Build a moat around your customers. Protect them and keep them at the center of your kingdom. Think every day about how to delight them. Read online comments and reviews, and pay special attention to the middle 60 percent to 80 percent. High praise and severe criticism represent outlier experiences, but you need to understand the experience of the more typical user. You need that middle bulk of customers to stick with you. Sustainability, after all, is everything. No one goes into business to be a one-hit wonder, stuck playing low-rent venues (or vanished into obscurity) for the duration. To ensure long-term success, always stay focused on what's best for the customer. There will be occasion to focus on the bottom line, but in the early days, it shouldn't be the guiding force.
It's not easy for entrepreneurs to stay open to outside advice and criticism. They have a deep sense of ownership (rightfully so) over their ideas and the fruits of their hard work. It's difficult to absorb advice you don't want to hear, especially if it means changing something you consider essential or special about your product or service. It's very hard to hear "slow down" when you're on a roll, hitting every shot -- nothing but net, as they say. But, the great players are always refining their moves, working on their stroke or swing. Hard as it may be to believe in the heady flush of early success, there will come a time when you aren't winning every play, and you'll be glad you put in the time working on refinement, resilience and resources.

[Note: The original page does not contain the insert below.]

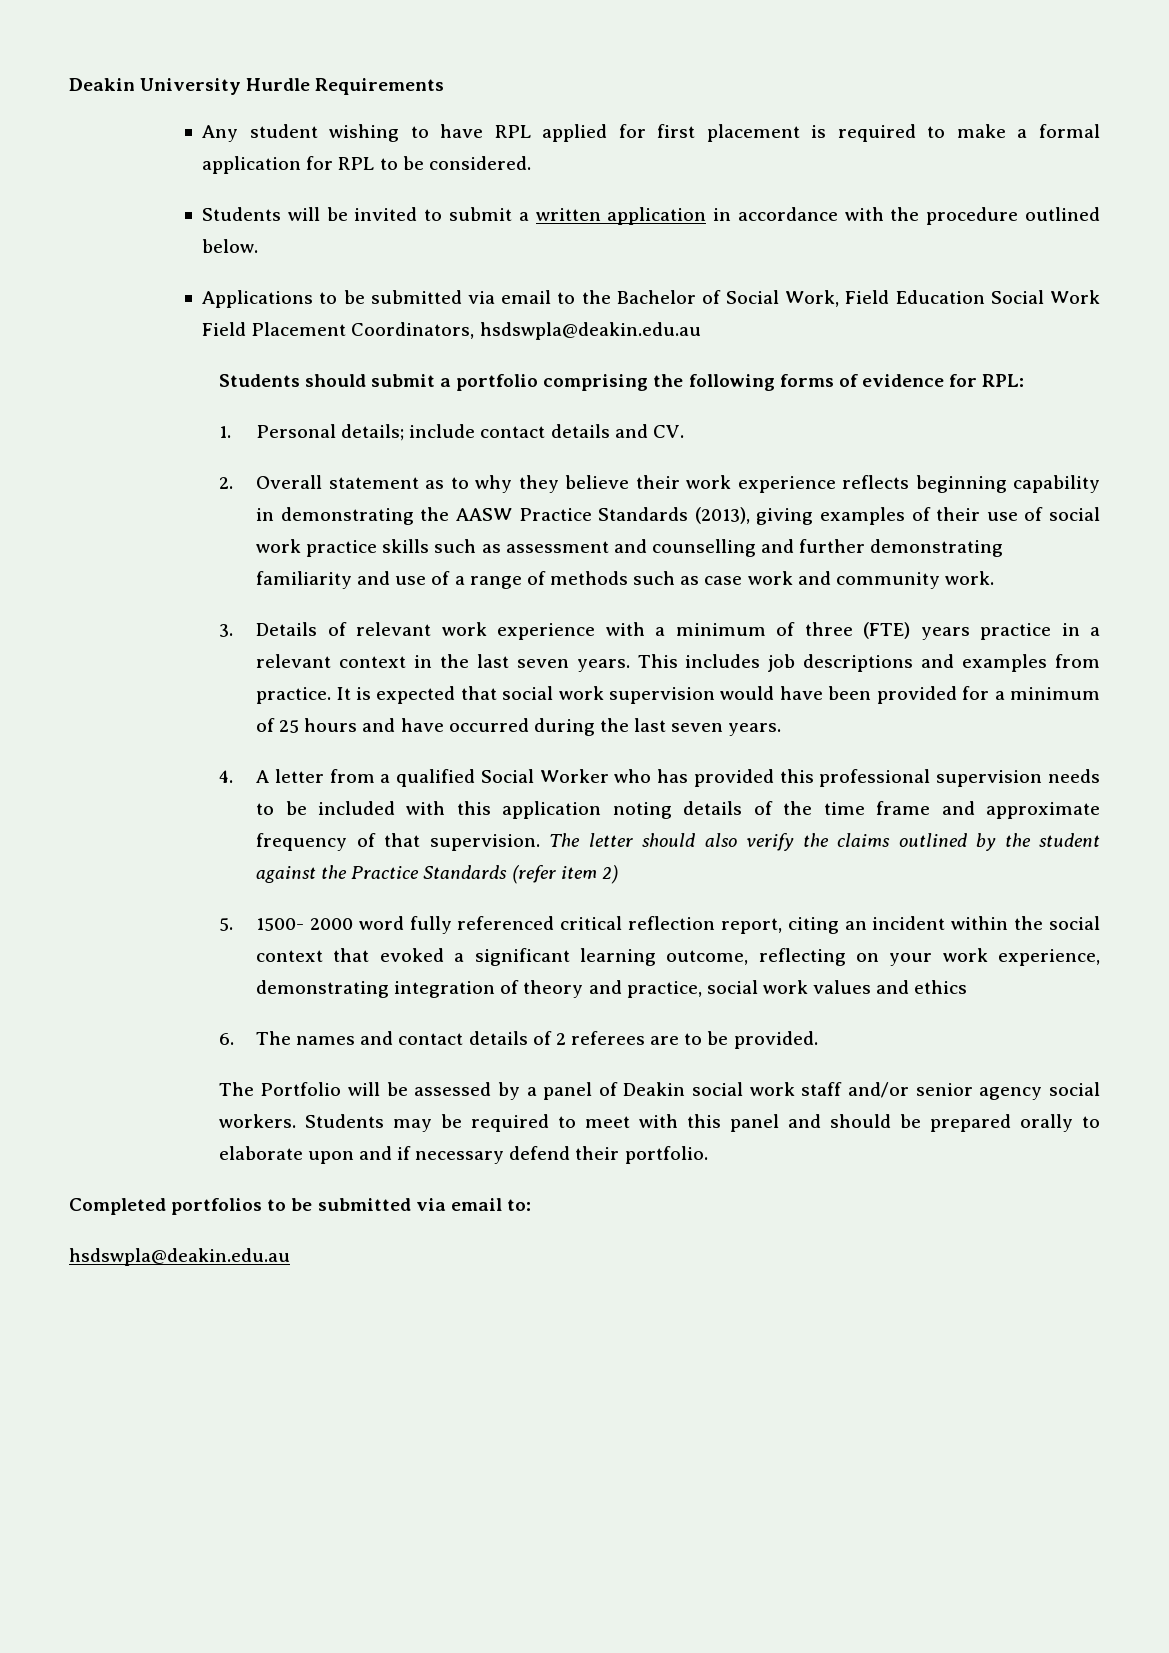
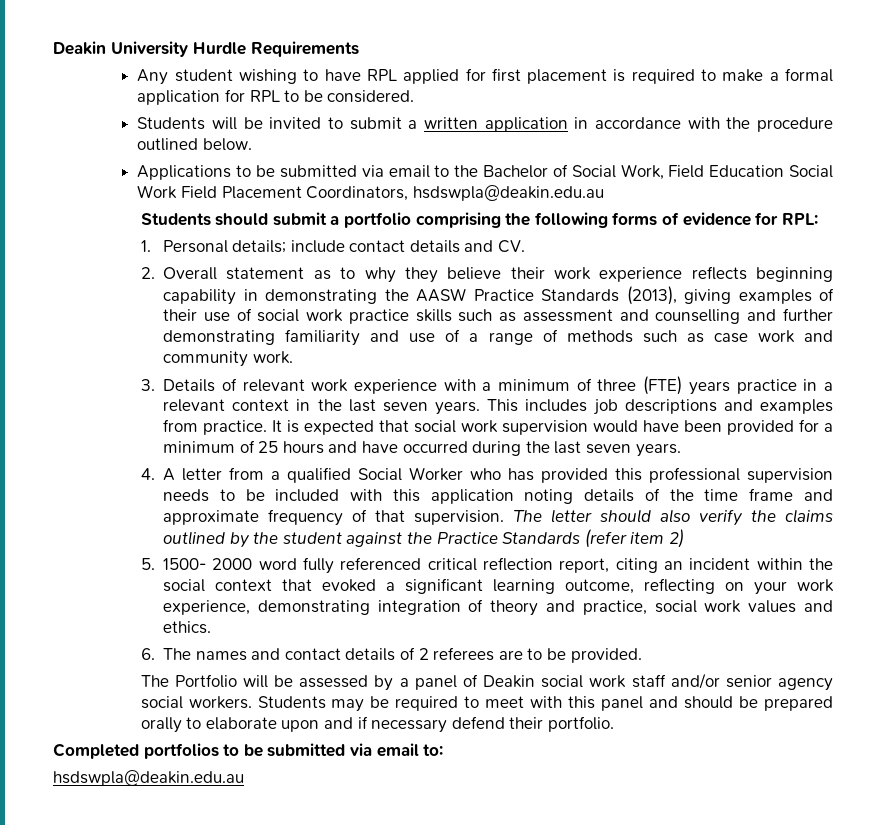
- 5. 1500- 2000 word fully referenced critical reflection report, citing an incident within the social context that evoked a significant learning outcome, reflecting on your work experience, demonstrating integration of theory and practice, social work values and ethics
+ 5. 1500- 2000 word fully referenced critical reflection report, citing an incident within the social context that evoked a significant learning outcome, reflecting on your work experience, demonstrating integration of theory and practice, social work values and ethics.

I like to use the Google as an example, which you can read in detail in The Google Story. The founders, Larry Page and Sergey Brin, were just over two years down the road when they brought in an outside CEO, Eric Schmidt from Novell, under the advisement of VCs John Doerr and Michael Moritz. Even though they are arguably among the world's most brilliant and successful innovators, Page and Brin brought in an experienced set of hands on the steering wheel and let Schmidt drive them toward growth and sustainability. Yet, no one takes any of the credit for Google's dominance away from the founders; their legacy stands.
I advise entrepreneurs to check themselves regularly to maintain a clear self-awareness. The No. 1 question is, "Would I eat my own dog food?" If you wouldn't enthusiastically use your own product or service, why are you selling it? Try your product every day. Pretend to be a customer and write anonymous comments to your team. Do they act on it? Does the feedback make its way to you? Follow through and use your powers of ingenuity and insight to solve customer problems in a way that results in lasting, positive changes for your product.
It's a big, competitive world out there. It's easy to get lost in the fray when you're a small business or rising entrepreneur. Scaling up is a particularly fraught time for startups. During periods of intense growth and expansion, be sure to stick to your true north. Don't branch out into being too many things to too many people, or trying to set up too many revenue streams. As a startup trying to make your mark, it's better to be great to a small group than just average to a larger group.
Use the energy generated by your early success and best ideas to attract help and talent, instead of assuming that one spike means you've got it all figured out. In the long run, the discipline required to control your acceleration, check your hubris, center your customers and listen to advice will become the framework that keeps your business vibrant, competitive and profitable.